Career Patterns In The Ch Ing Dynasty written by Raymond W. Chu and has been published by U OF M CENTER FOR CHINESE STUDIES this book supported file pdf, txt, epub, kindle and other format this book has been release on 1981-01-01 with Social Science categories.


The office of governor general (tsung-tu) was the highest provincial post throughout the Ch’ing dynasty. As such, it was a vital link in the control of a vast empire by a very small and alien ruling elite. This is primarily a biographical and statistical analysis of the incumbents of that office. By analyzing the biographical data of those who held the position of governor-general, much may be learned about the nature of the office itself. However, the main objective of the study is to provide information on career patterns, that is, the variety of different posts held from the first official appointment to that of governor-general, of an important cross section of successful Ch’ing bureaucrats.
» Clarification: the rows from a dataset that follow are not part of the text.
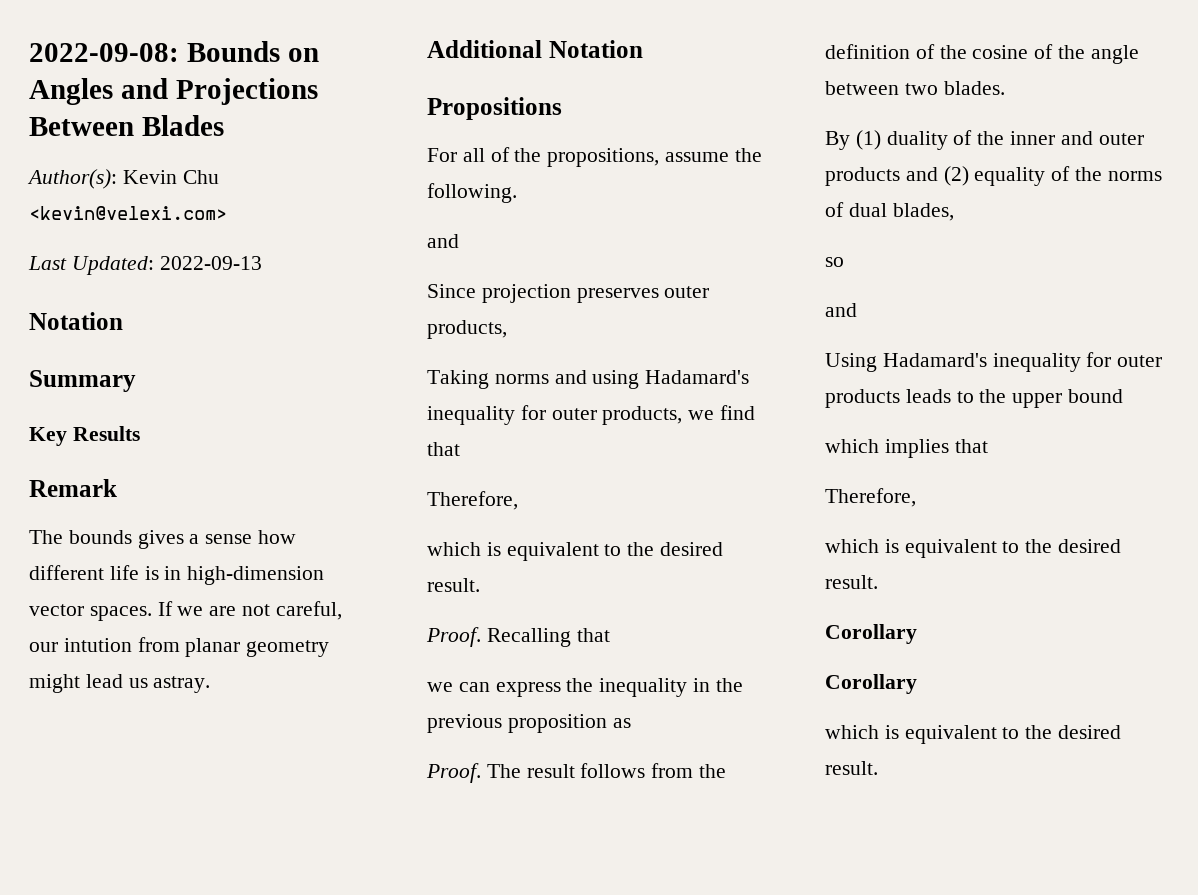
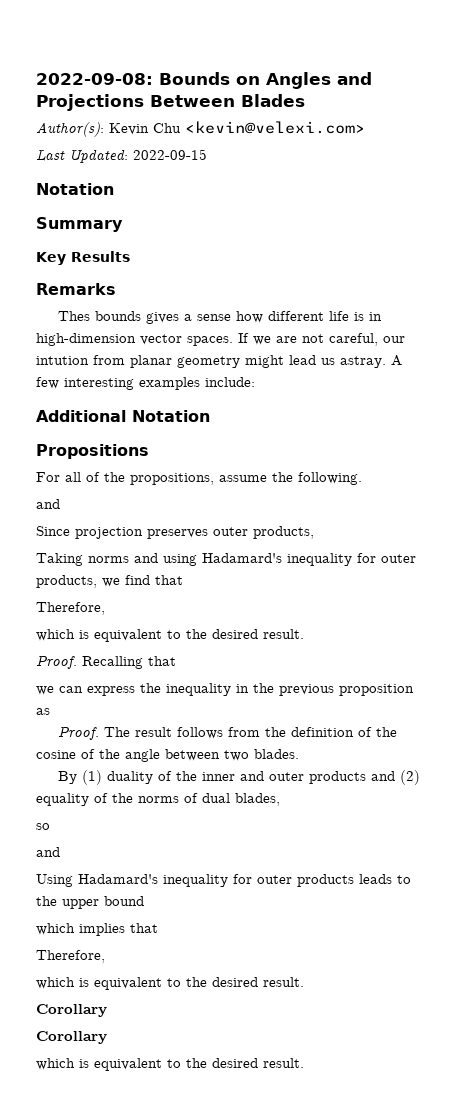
- Last Updated: 2022-09-13
+ Last Updated: 2022-09-15
- Remark
- The bounds gives a sense how different life is in high-dimension vector spaces.
+ Remarks
+ Thes bounds gives a sense how different life is in high-dimension vector spaces.
+ A few interesting examples include:

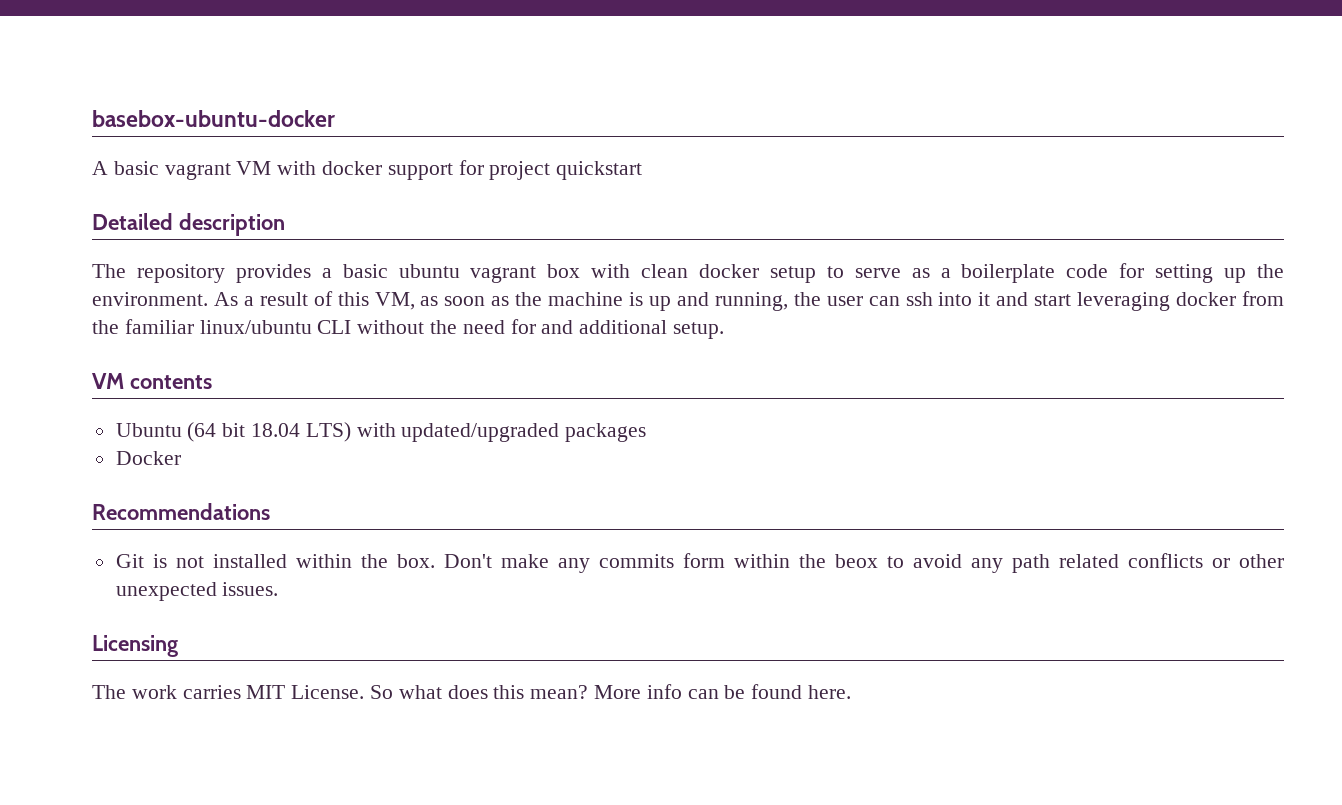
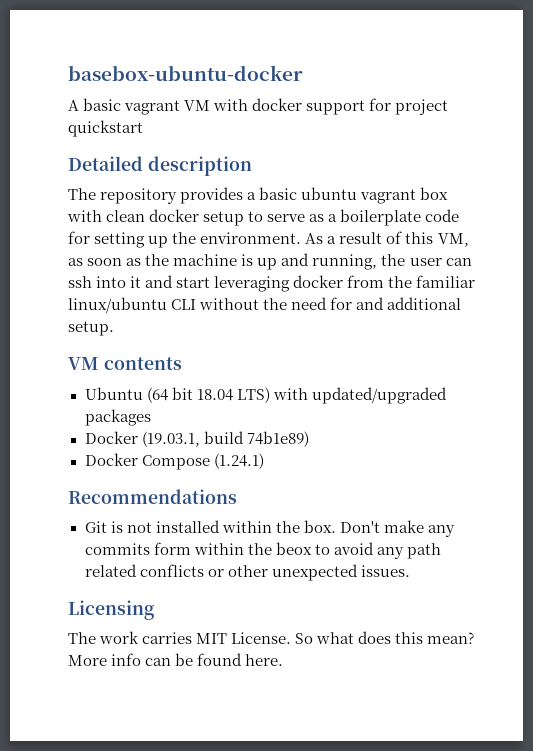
- Docker
+ Docker (19.03.1, build 74b1e89)
+ Docker Compose (1.24.1)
By plotting and analyzing the different patterns their official careers took, we should be able to determine what kind of men reached the top of China’s provincial and national administration during the final centuries of China’s imperial history; the qualifications that were required; the factors which prompted rapid promotion or sudden disgrace. We should also be able to determine the extent to which these and other factors varied markedly among Manchu, Mongol, Chinese Bannerman, and Han incumbents and whether changes throughout the dynasty can be detected in policies concerning the office or in the career patterns of its personnel. If such detection is possible, this study may lend support to the view that late imperial China was not static, but a society undergoing significant changes. [xi]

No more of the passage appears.